[Another sample from The Nature of the Beast, from Chapter 11: Economic Fire. Another downloadable instalment will be available after Easter.]
Almost every institution involved in the financial system is, in the jargon, highly leveraged. This is as true of old-fashioned banks with fractional reserves and mainstream banks with capital adequacy requirements as it is of shadow banks. What does highly leveraged mean? It means that you are betting a small amount on a large return. If the return is positive, you make a handsome profit. However if the return is negative you lose not only your stake but potentially everything you own.

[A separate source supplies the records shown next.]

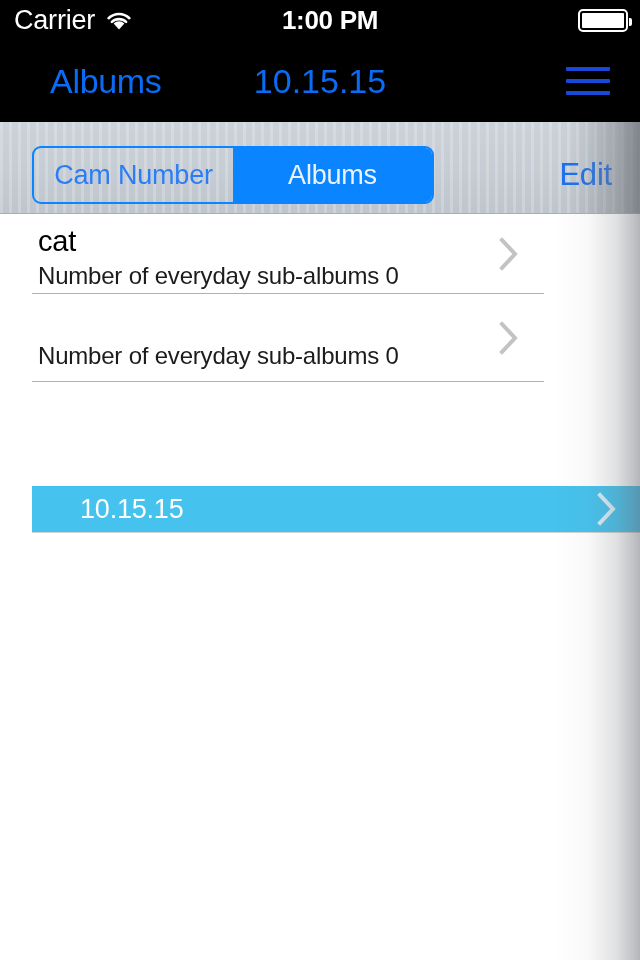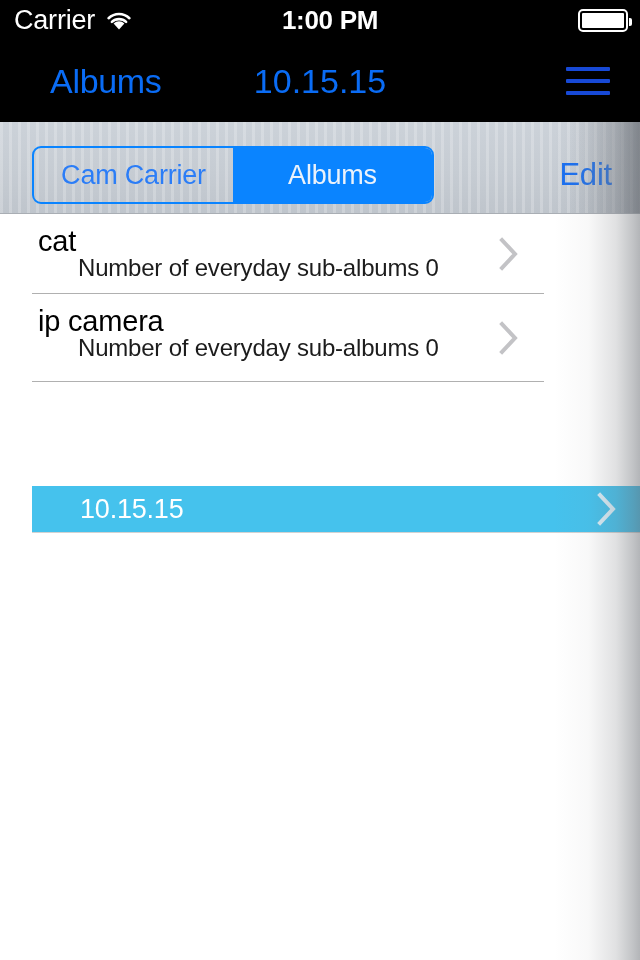--- a/index.html
+++ b/index.html
@@ -250,26 +250,25 @@
     left: 38px;
     top: 13px;
     font-size: 29px;
     color: #000000;
     letter-spacing: -0.2px;
     line-height: 1;
   }
   .row-sub {
     position: absolute;
     left: 38px;
-    top: 42px;
+    top: 50px;
     font-size: 24px;
     color: #1c1c1c;
     letter-spacing: -0.2px;
     line-height: 1;
-    margin-left: 40px;
   }
   .chevron {
     position: absolute;
     right: 24px;
     top: 50%;
     transform: translateY(-50%);
     width: 22px;
     height: 36px;
     pointer-events: none;
   }
@@ -340,42 +339,41 @@
     <div class="nav-title">10.15.15</div>
     <div class="nav-menu">
       <span></span>
       <span></span>
       <span></span>
     </div>
   </div>
 
   <div class="toolbar">
     <div class="segmented">
-      <div class="seg inactive">Cam Carrier</div>
+      <div class="seg inactive">Cam Number</div>
       <div class="seg active">Albums</div>
     </div>
     <div class="edit-button">Edit</div>
     <div class="toolbar-shade"></div>
   </div>
 
   <div class="list">
 
     <div class="row parent" style="height:80px;">
       <div class="row-title">cat</div>
       <div class="row-sub">Number of everyday sub-albums 0</div>
       <span class="chevron">
         <svg viewBox="0 0 22 36" width="22" height="36" aria-hidden="true">
           <path d="M4 4 L17 18 L4 32" stroke="#c3c3c6" stroke-width="4" fill="none" stroke-linecap="square" stroke-linejoin="miter"></path>
         </svg>
       </span>
       <div class="row-sep"></div>
     </div>
 
     <div class="row parent" style="height:88px;">
-      <div class="row-title">ip camera</div>
       <div class="row-sub">Number of everyday sub-albums 0</div>
       <span class="chevron">
         <svg viewBox="0 0 22 36" width="22" height="36" aria-hidden="true">
           <path d="M4 4 L17 18 L4 32" stroke="#c3c3c6" stroke-width="4" fill="none" stroke-linecap="square" stroke-linejoin="miter"></path>
         </svg>
       </span>
       <div class="row-sep"></div>
     </div>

If you invest $1000 in an enterprise that returns 15% a year later, you make $150. However if you can persuade someone to lend you $9000 so you can invest $10,000, then the return will be $1500. The return on your $1000 is magnified or leveraged to 150%. However the risk is also magnified. If the return is negative, -15%, in other words a loss, then you lose $150 on your $1000 investment and are left with only $850. But if you invested the $10,000 then you lose $1500. That means you lose all of your initial $1000 and you still owe your creditor $500.
It is time for some more parables, so we can figure out who is leveraged and who is not. First is Honest Abe, the old-time money changer and safe-deposit manager, who issues paper receipts for coins people deposit with him, to be held in his vault. Each receipt says it may be redeemed for the equivalent value in coins. People would be able to use the receipts as money, standing in for the coins. If the value of the coins in the vault is the same as or more than the value of the paper Abe has issued, then there should never be a problem. Anyone who wants real money can exchange their paper notes for coins. Abes business involves no leverage.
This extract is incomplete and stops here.